#### GIVEN INFORMATION

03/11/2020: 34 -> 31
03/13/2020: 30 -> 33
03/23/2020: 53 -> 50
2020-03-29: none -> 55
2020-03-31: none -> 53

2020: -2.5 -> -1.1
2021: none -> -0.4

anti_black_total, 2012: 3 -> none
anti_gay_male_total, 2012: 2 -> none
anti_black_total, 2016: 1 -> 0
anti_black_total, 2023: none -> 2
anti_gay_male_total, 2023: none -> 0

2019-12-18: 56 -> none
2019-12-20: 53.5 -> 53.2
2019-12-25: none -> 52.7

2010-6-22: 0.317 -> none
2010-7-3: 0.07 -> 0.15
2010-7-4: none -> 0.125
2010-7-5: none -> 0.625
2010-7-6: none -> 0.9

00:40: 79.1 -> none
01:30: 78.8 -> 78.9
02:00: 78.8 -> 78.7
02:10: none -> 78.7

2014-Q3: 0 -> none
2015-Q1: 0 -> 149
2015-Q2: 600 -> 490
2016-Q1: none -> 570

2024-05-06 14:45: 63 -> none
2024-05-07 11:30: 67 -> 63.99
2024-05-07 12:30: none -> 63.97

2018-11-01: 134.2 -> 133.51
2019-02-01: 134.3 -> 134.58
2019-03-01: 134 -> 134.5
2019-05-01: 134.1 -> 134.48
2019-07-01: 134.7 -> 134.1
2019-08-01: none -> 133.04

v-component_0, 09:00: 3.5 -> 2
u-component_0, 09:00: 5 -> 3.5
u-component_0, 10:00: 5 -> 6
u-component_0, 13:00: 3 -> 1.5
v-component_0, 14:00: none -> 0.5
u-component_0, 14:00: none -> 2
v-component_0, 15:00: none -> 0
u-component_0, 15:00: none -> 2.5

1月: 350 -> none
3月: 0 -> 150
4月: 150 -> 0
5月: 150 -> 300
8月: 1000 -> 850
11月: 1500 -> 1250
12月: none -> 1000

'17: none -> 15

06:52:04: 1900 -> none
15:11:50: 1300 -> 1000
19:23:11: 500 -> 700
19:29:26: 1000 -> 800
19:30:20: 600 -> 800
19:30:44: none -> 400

########

▶ **THE TASK**
Within the material above, transcribe exactly the lines that run from the line holding "u-component_0, 15:00: none -> 2.5" through the line holding "19:29:26: 1000 -> 800".

▶ **TASK OUTPUT**
u-component_0, 15:00: none -> 2.5

1月: 350 -> none
3月: 0 -> 150
4月: 150 -> 0
5月: 150 -> 300
8月: 1000 -> 850
11月: 1500 -> 1250
12月: none -> 1000

'17: none -> 15

06:52:04: 1900 -> none
15:11:50: 1300 -> 1000
19:23:11: 500 -> 700
19:29:26: 1000 -> 800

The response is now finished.